Léxico: «detectorismo | detectorista»

Já os detectámos

 

      «De norte a sul do país há locais arqueológicos que estão a ser vandalizados por amadores e profissionais que usam detectores de metais para encontrar peças históricas, que por vezes acabam por ser vendidas em sites de vendas e leilões online. Chama-se a esta actividade detectorismo, um aportuguesamento da palavra inglesa detectorism. [...] De acordo com a arqueóloga Liliana Carvalho, nas publicações da Internet onde os detectoristas expunham os seus achados “é claro que os intervenientes têm consciência de que estão em sítios arqueológicos e que são conhecedores do significado da maioria dos artefactos recolhidos, particularmente as moedas”» («Saqueadores de locais arqueológicos denunciados à PJ», Sónia Trigueirão, Público, 24.11.2019, p. 16).

 

[Texto 12 347]

Léxico: «cetária»

Uns séculos atrasado

 

      Porto Editora, há quanto tempo não passas pela Rua Marques Leal Pancada, em Cascais?
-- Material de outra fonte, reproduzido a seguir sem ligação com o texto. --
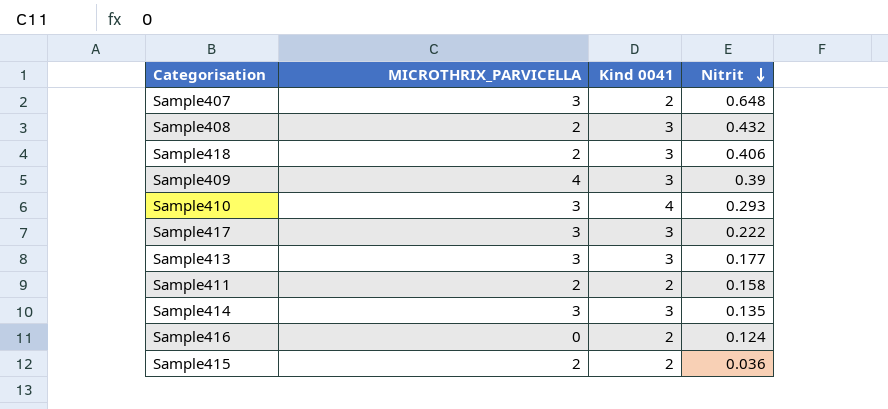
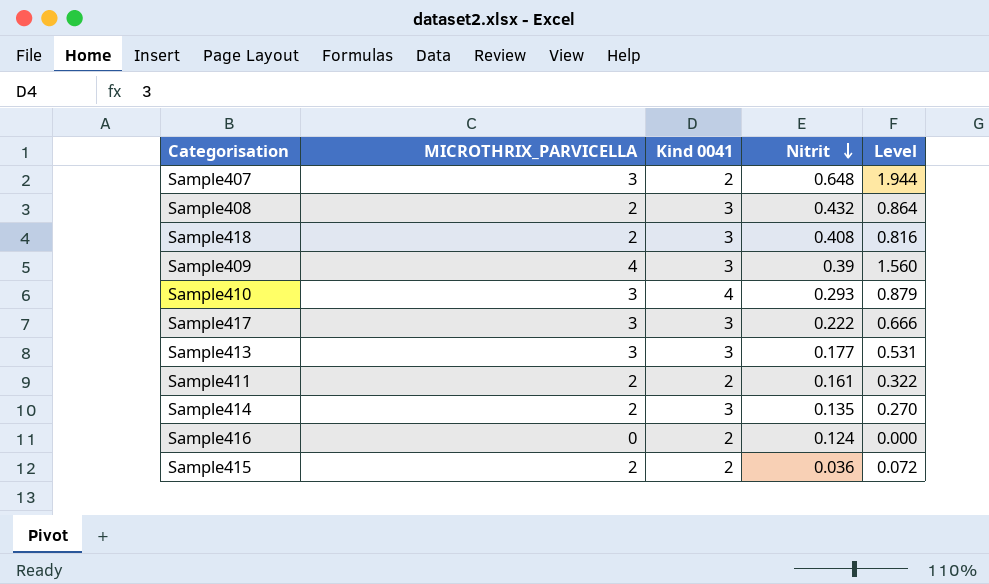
column Level | formula: none -> [MICROTHRIX_PARVICELLA] * [Nitrit]
Sample418 | Nitrit: 0.406 -> 0.408
Sample411 | Nitrit: 0.158 -> 0.161
Sample414 | MICROTHRIX_PARVICELLA: 3 -> 2

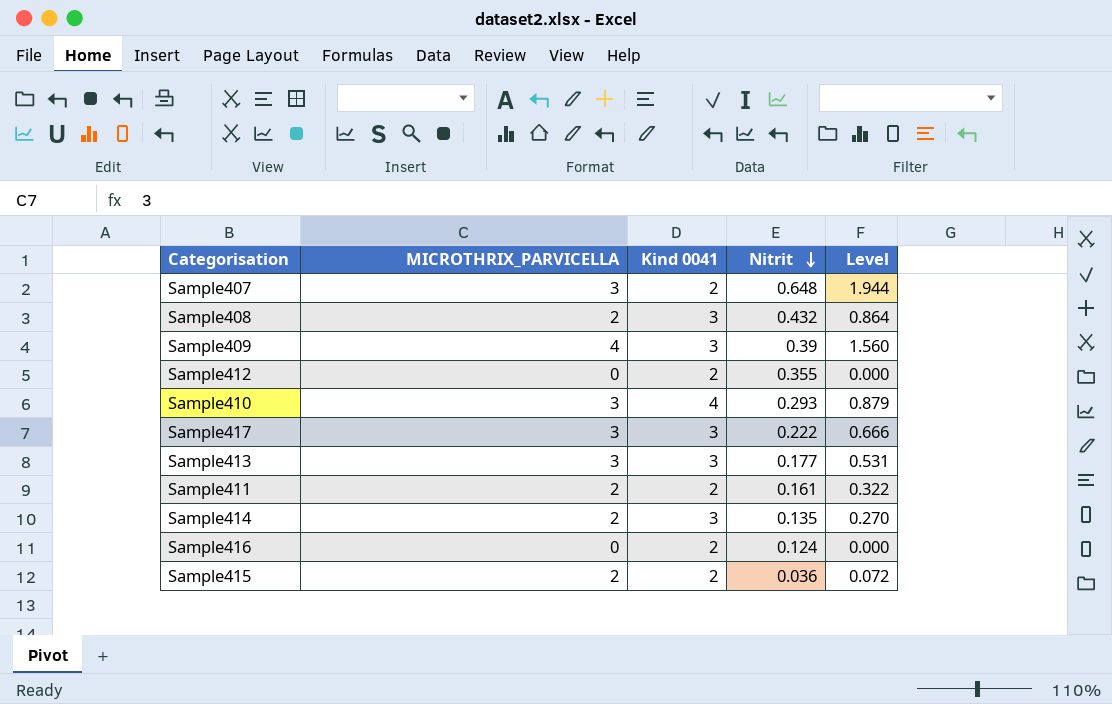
row Sample418: 2 | 3 | 0.408 | 0.816 -> none
row Sample412: none -> 0 | 2 | 0.355 | 0.000

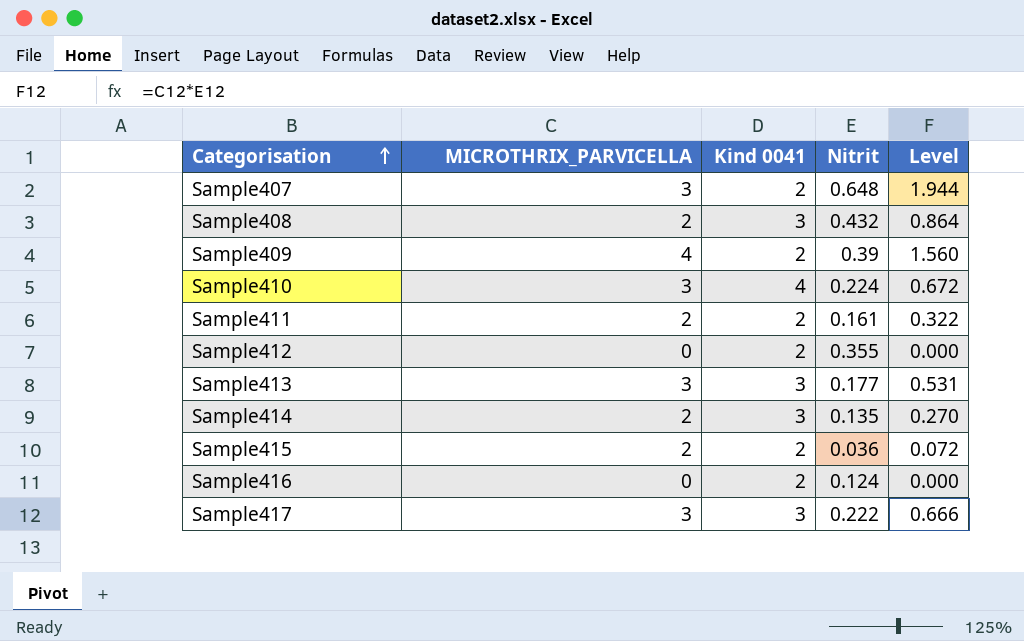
row order: Nitrit descending -> Categorisation ascending
Sample409 | Kind 0041: 3 -> 2
Sample410 | Nitrit: 0.293 -> 0.224
Sample410 | Level: 0.879 -> 0.672

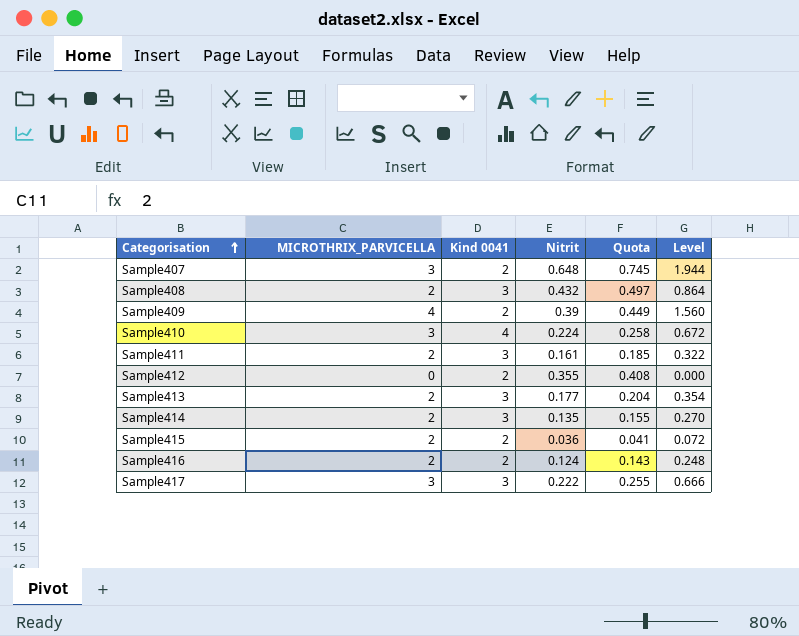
column Quota | formula: none -> [Nitrit] * 1.15
Sample411 | Kind 0041: 2 -> 3
Sample413 | MICROTHRIX_PARVICELLA: 3 -> 2
Sample413 | Level: 0.531 -> 0.354
Sample416 | MICROTHRIX_PARVICELLA: 0 -> 2
Sample416 | Level: 0.000 -> 0.248

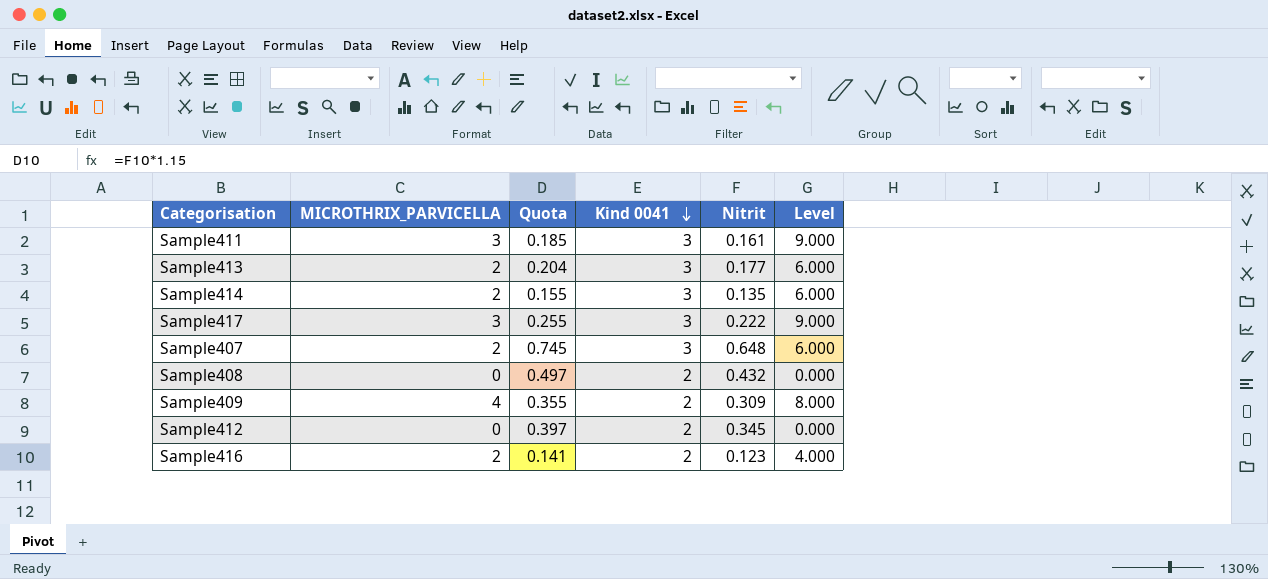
row order: Categorisation ascending -> Kind 0041 descending
column Quota | position: 5 -> 3
column Level | formula: [MICROTHRIX_PARVICELLA] * [Nitrit] -> [MICROTHRIX_PARVICELLA] * [Kind 0041]
row Sample410: 3 | 4 | 0.224 | 0.258 | 0.672 -> none
row Sample415: 2 | 2 | 0.036 | 0.041 | 0.072 -> none
Sample411 | MICROTHRIX_PARVICELLA: 2 -> 3
Sample407 | MICROTHRIX_PARVICELLA: 3 -> 2
Sample407 | Kind 0041: 2 -> 3
Sample408 | MICROTHRIX_PARVICELLA: 2 -> 0
Sample408 | Kind 0041: 3 -> 2
Sample409 | Quota: 0.449 -> 0.355
Sample409 | Nitrit: 0.39 -> 0.309
Sample412 | Quota: 0.408 -> 0.397
Sample412 | Nitrit: 0.355 -> 0.345
Sample416 | Quota: 0.143 -> 0.141
Sample416 | Nitrit: 0.124 -> 0.123

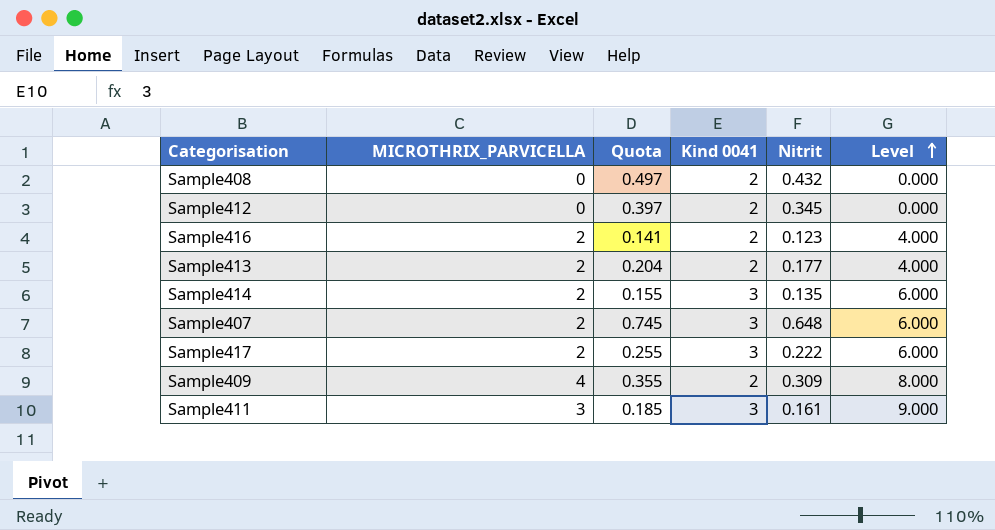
row order: Kind 0041 descending -> Level ascending
Sample413 | Kind 0041: 3 -> 2
Sample413 | Level: 6.000 -> 4.000
Sample417 | MICROTHRIX_PARVICELLA: 3 -> 2
Sample417 | Level: 9.000 -> 6.000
Se o tivesses feito nos últimos tempos, terias visto que já estão em exposição, protegidas, as cetárias romanas, que datam do século I a. C. Transcrevo o que lá está escrito: «CETÁRIA | Lat. Cetaria. Tanque com revestimento estanque (opus signinum) tendencialmente retangular onde eram colocados os peixes misturados com sal. Através de um processo de autodigestão do próprio aparelho digestivo e na presença de um antissético (sal), o peixe ia-se transformando em pasta sem se putrefazer.» (Pois, bem visto: também te falta setária.)

 

[Texto 12 346]

Léxico: «sipaio | sipai»

Muito mal definido

 

      «E quase sempre o faziam por intermédio dos auxiliares da administração (sipaios) e das autoridades tradicionais, carecidas do bom senso e da noção exacta dos direitos do “indígena”» (O Trabalho Assalariado em Angola, Afonso Mendes. Lisboa: Instituto superior de Ciências Sociais e Política Ultramarina, 1966, p. 91).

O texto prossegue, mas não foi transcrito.